Breeding: Snap/Dry Bean Crossover. Black Aztec corn is useful both fresh and dry. Sunshine squash is supposedly useful both as summer squash and winter squash. Fava beans are useful both fresh and dry. I have yet to hear of a regular common bean that is useful as both snap and dry.  Is there a fundamental reason why not? Does one already exist that I don't know about? Could one be bred?

Breeding: Shade-tolerant round snap beans. This may already exist, but I just read (Deppe, again) about the shade tolerance of Withner's White Cornfield Bean. They produce flat beans. We like round beans. Would it be worth playing with crosses?

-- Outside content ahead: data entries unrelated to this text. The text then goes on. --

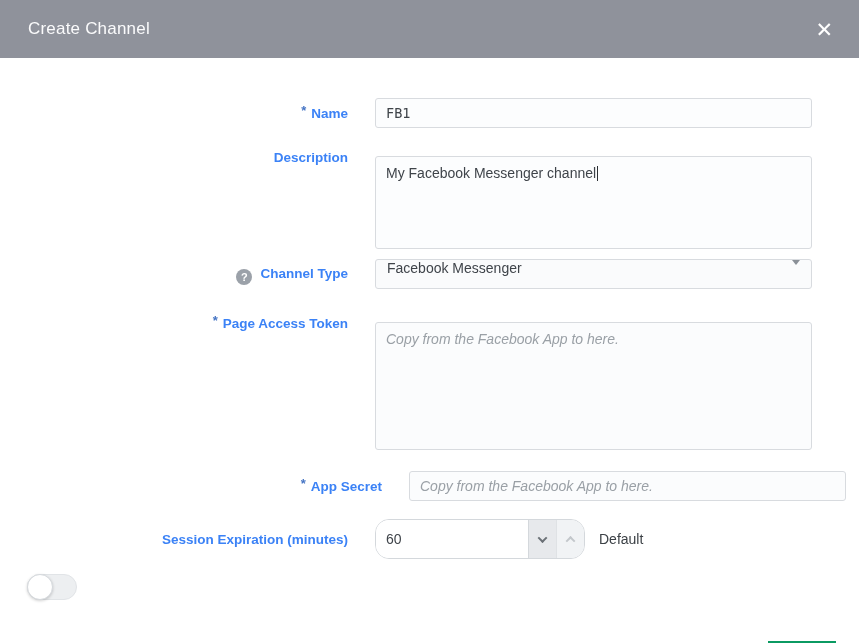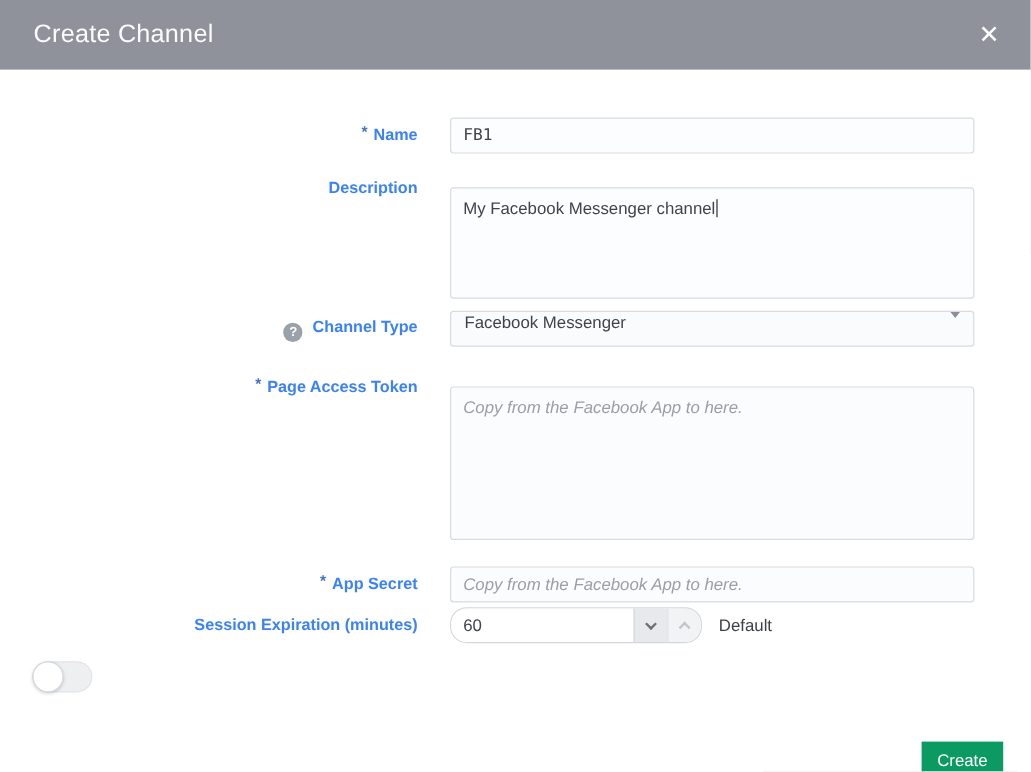--- a/index.html
+++ b/index.html
@@ -17,21 +17,21 @@
   
   .header {
     height: 58px;
     background: #8f929b;
     display: flex;
     align-items: center;
     padding: 0 24px 0 28px;
   }
   .header .title {
     color: #fbfbfc;
-    font-size: 21px;
+    font-size: 17px;
     font-weight: 400;
     letter-spacing: 0.2px;
   }
   .header .close {
     margin-left: auto;
     color: #ffffff;
     font-size: 21px;
     font-weight: 300;
     line-height: 1;
     cursor: pointer;
@@ -121,21 +121,21 @@
     border-left: 4.5px solid transparent;
     border-right: 4.5px solid transparent;
     border-top: 5.5px solid #8a9097;
   }
 
   ::placeholder { color: #9aa0a6; font-style: italic; opacity: 1; }
 
   
   .spin-group {
     width: 210px;
-    height: 30px;
+    height: 40px;
     border: 1px solid #d4d8dc;
     border-radius: 14px;
     display: flex;
     overflow: hidden;
     background: #ffffff;
   }
   .spin-group input {
     flex: 1;
     border: none;
     outline: none;
@@ -201,21 +201,21 @@
     color: #ffffff;
     font-family: "Liberation Sans", sans-serif;
     font-size: 14px;
     cursor: pointer;
   }
 
   
   .mb12 { margin-bottom: 12px; }
   .mb10 { margin-bottom: 10px; }
   .mb17 { margin-bottom: 17px; }
-  .mb13 { margin-bottom: 4px; }
+  .mb13 { margin-bottom: 18px; padding-left: 34px; }
   .mb15 { margin-bottom: 15px; }
 </style>
 </head>
 <body>
 
 <div class="dialog">
 
   <div class="header">
     <span class="title">Create Channel</span>
     <span class="close">✕</span>

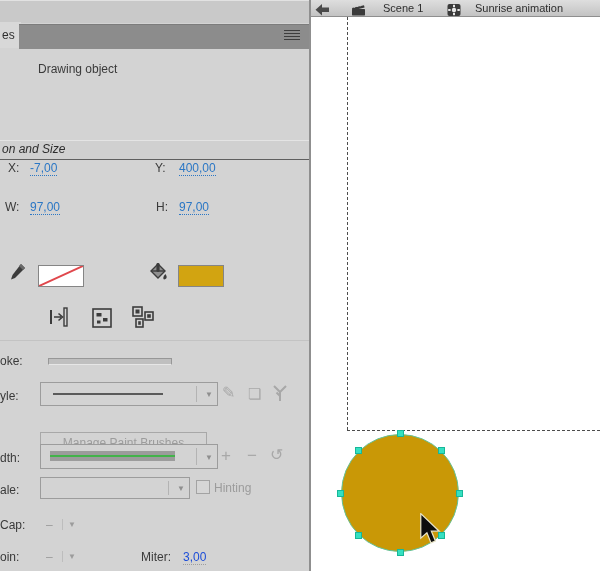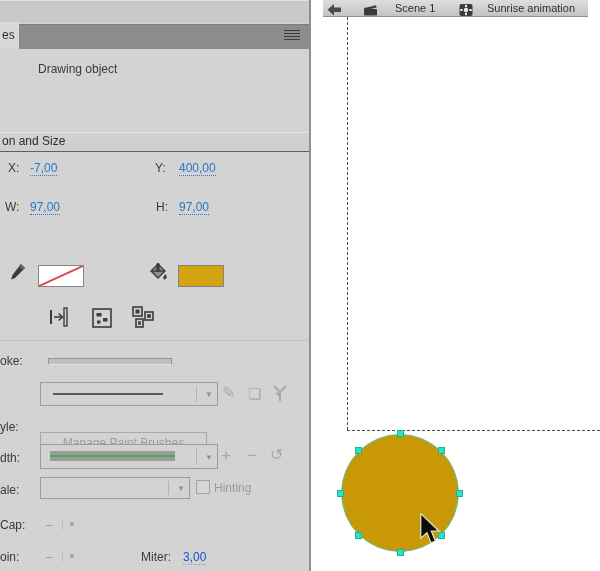--- a/index.html
+++ b/index.html
@@ -28,22 +28,22 @@
   .dd-arrow{position:absolute;right:4px;top:50%;transform:translateY(-50%);
     font-size:8px;color:#8f8f8f;}
   .dd-sep{position:absolute;right:20px;top:3px;bottom:3px;width:1px;background:#b3b3b3;}
   .grayicon{color:#a8a8a8;font-size:15px;line-height:1;}
   .btn{border:1px solid #a8a8a8;color:#9c9c9c;font-size:12px;text-align:center;background:#d3d3d3;margin-top:19px;}
   .divider{left:0;width:309px;height:1px;background:#c3c3c3;}
   .checkbox{width:12px;height:12px;border:1px solid #a3a3a3;background:#d6d6d6;}
   
   #stage{left:311px;top:0;width:289px;height:571px;background:#ffffff;}
   #panel-stage-border{left:309px;top:0;width:2px;height:571px;background:#8f8f8f;}
-  #editbar{left:311px;top:0;width:265px;height:16px;
-    background:linear-gradient(#dedede,#c3c3c3);border-bottom:1px solid #8f8f8f;margin-left:12px;}
+  #editbar{left:311px;top:0;width:289px;height:16px;
+    background:linear-gradient(#dedede,#c3c3c3);border-bottom:1px solid #8f8f8f;}
   .editbar-text{font-size:11px;color:#2e2e2e;line-height:15px;}
   #dash-v{left:347px;top:17px;height:413px;width:1px;border-left:1px dashed #4d4d4d;}
   #dash-h{left:347px;top:430px;width:253px;height:1px;border-top:1px dashed #4d4d4d;}
   #circle{left:341px;top:434px;width:118px;height:118px;border-radius:50%;
     background:#c99806;border:1px solid #63c39a;box-sizing:border-box;}
   .handle{width:5px;height:5px;background:#35e0c1;border:1px solid #17b799;}
 </style>
 </head>
 <body>
 
@@ -56,21 +56,21 @@
     <div id="panel-tabwell" class="abs"></div>
     <div id="panel-menu" class="abs">
       <span></span>
         <span></span>
         <span></span>
         <span></span>
     </div>
 
     <div class="abs label" style="left:38px;top:62px;">Drawing object</div>
 
-    <div class="abs sect sect1" style="top:132px;">on and Size</div>
+    <div class="abs sect sect1" style="top:140px;font-style:italic;">on and Size</div>
 
     <div class="abs label" style="left:8px;top:161px;">X:</div>
     <div class="abs hot" style="left:30px;top:161px;">-7,00</div>
     <div class="abs label" style="left:155px;top:161px;">Y:</div>
     <div class="abs hot" style="left:179px;top:161px;">400,00</div>
 
     <div class="abs label" style="left:5px;top:200px;">W:</div>
     <div class="abs hot" style="left:30px;top:200px;">97,00</div>
     <div class="abs label" style="left:156px;top:200px;">H:</div>
     <div class="abs hot" style="left:179px;top:200px;">97,00</div>
@@ -123,21 +123,21 @@
         <rect x="8.2" y="17.2" width="2.6" height="3.6" fill="#3c3c3c"></rect>
       </svg>
     </div>
 
     <div class="abs divider" style="top:340px;"></div>
 
     <div class="abs label" style="left:0px;top:354px;">oke:</div>
     <div class="abs" style="left:48px;top:358px;width:122px;height:5px;background:#bfbfbf;
          border:1px solid #979797;border-bottom-color:#e6e6e6;"></div>
 
-    <div class="abs label" style="left:0px;top:389px;margin-top:31px;">yle:</div>
+    <div class="abs label" style="left:0px;top:389px;">yle:</div>
     <div class="abs dropdown" style="left:40px;top:382px;width:176px;height:22px;">
       <div class="abs" style="left:12px;top:10px;width:110px;height:2px;background:#5a5a5a;"></div>
       <div class="dd-sep"></div>
       <div class="dd-arrow">▼</div>
     </div>
     <div class="abs grayicon" style="left:222px;top:385px;font-size:16px;">✎</div>
     <div class="abs grayicon" style="left:248px;top:386px;">❏</div>
     <div class="abs" style="left:270px;top:383px;">
       <svg width="20" height="20" viewBox="0 0 20 20">
         <path d="M10 18 V9 M10 9 L4 3 M10 9 L16 3 M10 13 L6.5 9.5" stroke="#a8a8a8" stroke-width="2" fill="none"></path>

Breeding: Sunflower buds/flowers as a vegetable. Supposedly, sunflower buds can be eaten. I keep growing them and not getting around to eating them. But if they're good for eating, then surely it would be worthwhile to do some breeding work

Winter Squash. Well, I'm already going to try those Sunshine squashes. If I like them, I'll try other things in other years. The premise is that while you can buy winter squash at the grocery, most of them are harvested immature and insufficiently cured.

Dried Summer Squash. Discussed in Deppe's The Resilient Gardener.  I want to like summer squash. I want to like it fresh, but so far I only like it when it's soaked in so much oil and garlic that it might as well be upholstery foam. So I want to try it dried.

There's more. Lots more. So much more. But I'll stop here.

Image: Mine.

1 comment:

  1. Ooh, I like the sound of those popping grains - they could be fun (especially if they aren't too demanding to grow).

    Sunflowers are beautiful and produce those fabulous seeds - I'm not sure I could bring myself to eat the buds and not let them flower fully and set seed so it'll be interesting to see if you can be single-minded in breeding them to harvest young, if you choose to grow them.

    A wealth of possibilities - I wonder which you'll go for?

    cheerio, Anna in Edinburgh (where such possibilities would need poly-tunnels/greenhouses/heat/sun/land!)